▸ What you have to do:
In the data below, find each line that contains the word "метров" and copy it.
(Entries supplied begins)
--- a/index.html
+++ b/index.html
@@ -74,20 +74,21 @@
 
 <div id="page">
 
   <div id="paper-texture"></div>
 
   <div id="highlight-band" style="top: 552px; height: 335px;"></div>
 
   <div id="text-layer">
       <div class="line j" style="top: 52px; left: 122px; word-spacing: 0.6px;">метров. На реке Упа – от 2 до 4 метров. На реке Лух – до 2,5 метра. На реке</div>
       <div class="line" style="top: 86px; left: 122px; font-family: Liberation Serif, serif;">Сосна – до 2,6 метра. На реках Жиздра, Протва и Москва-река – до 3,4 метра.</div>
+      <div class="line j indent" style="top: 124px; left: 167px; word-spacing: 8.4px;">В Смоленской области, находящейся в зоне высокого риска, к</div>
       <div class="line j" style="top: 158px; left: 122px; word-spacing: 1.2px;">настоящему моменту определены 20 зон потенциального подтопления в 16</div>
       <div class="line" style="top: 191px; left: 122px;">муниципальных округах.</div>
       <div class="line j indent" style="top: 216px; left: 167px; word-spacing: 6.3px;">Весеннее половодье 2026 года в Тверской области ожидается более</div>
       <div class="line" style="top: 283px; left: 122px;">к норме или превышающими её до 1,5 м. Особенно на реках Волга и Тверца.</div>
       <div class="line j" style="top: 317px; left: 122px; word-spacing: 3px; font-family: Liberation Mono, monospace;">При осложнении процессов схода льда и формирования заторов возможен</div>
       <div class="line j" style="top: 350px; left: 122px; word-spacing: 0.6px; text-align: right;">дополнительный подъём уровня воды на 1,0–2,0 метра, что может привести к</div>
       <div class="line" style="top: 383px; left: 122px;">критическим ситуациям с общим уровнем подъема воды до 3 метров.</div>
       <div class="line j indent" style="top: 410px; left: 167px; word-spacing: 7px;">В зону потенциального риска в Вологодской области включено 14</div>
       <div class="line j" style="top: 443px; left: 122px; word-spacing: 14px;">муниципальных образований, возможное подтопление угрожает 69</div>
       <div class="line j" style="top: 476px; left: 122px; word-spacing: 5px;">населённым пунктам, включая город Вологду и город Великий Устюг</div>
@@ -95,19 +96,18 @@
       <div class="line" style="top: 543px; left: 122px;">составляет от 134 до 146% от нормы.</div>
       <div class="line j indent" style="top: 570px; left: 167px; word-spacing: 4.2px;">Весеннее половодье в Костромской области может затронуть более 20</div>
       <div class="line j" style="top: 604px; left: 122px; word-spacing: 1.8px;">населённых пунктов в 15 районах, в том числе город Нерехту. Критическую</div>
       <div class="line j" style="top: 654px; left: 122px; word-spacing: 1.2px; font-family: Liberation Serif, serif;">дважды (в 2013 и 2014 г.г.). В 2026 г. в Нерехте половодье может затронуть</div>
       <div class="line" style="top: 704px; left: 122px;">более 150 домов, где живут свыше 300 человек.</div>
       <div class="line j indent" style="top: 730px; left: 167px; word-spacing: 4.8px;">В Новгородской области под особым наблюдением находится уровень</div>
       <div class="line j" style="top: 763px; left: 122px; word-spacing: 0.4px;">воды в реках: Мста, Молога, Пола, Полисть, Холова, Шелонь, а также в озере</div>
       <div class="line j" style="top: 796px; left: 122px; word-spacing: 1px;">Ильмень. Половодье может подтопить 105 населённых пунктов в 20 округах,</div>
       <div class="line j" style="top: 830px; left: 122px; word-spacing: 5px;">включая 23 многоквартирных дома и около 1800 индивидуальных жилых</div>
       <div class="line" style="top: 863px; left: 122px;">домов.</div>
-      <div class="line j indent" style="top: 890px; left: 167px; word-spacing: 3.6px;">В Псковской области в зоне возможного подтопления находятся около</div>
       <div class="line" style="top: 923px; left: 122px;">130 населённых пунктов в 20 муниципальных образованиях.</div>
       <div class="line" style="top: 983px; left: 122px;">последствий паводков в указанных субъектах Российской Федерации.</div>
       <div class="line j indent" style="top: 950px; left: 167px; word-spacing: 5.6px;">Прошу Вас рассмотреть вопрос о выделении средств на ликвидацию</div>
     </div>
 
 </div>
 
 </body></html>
(Entries supplied ends)
▸ Response box:
       <div class="line j" style="top: 52px; left: 122px; word-spacing: 0.6px;">метров. На реке Упа – от 2 до 4 метров. На реке Лух – до 2,5 метра. На реке</div>
       <div class="line" style="top: 383px; left: 122px;">критическим ситуациям с общим уровнем подъема воды до 3 метров.</div>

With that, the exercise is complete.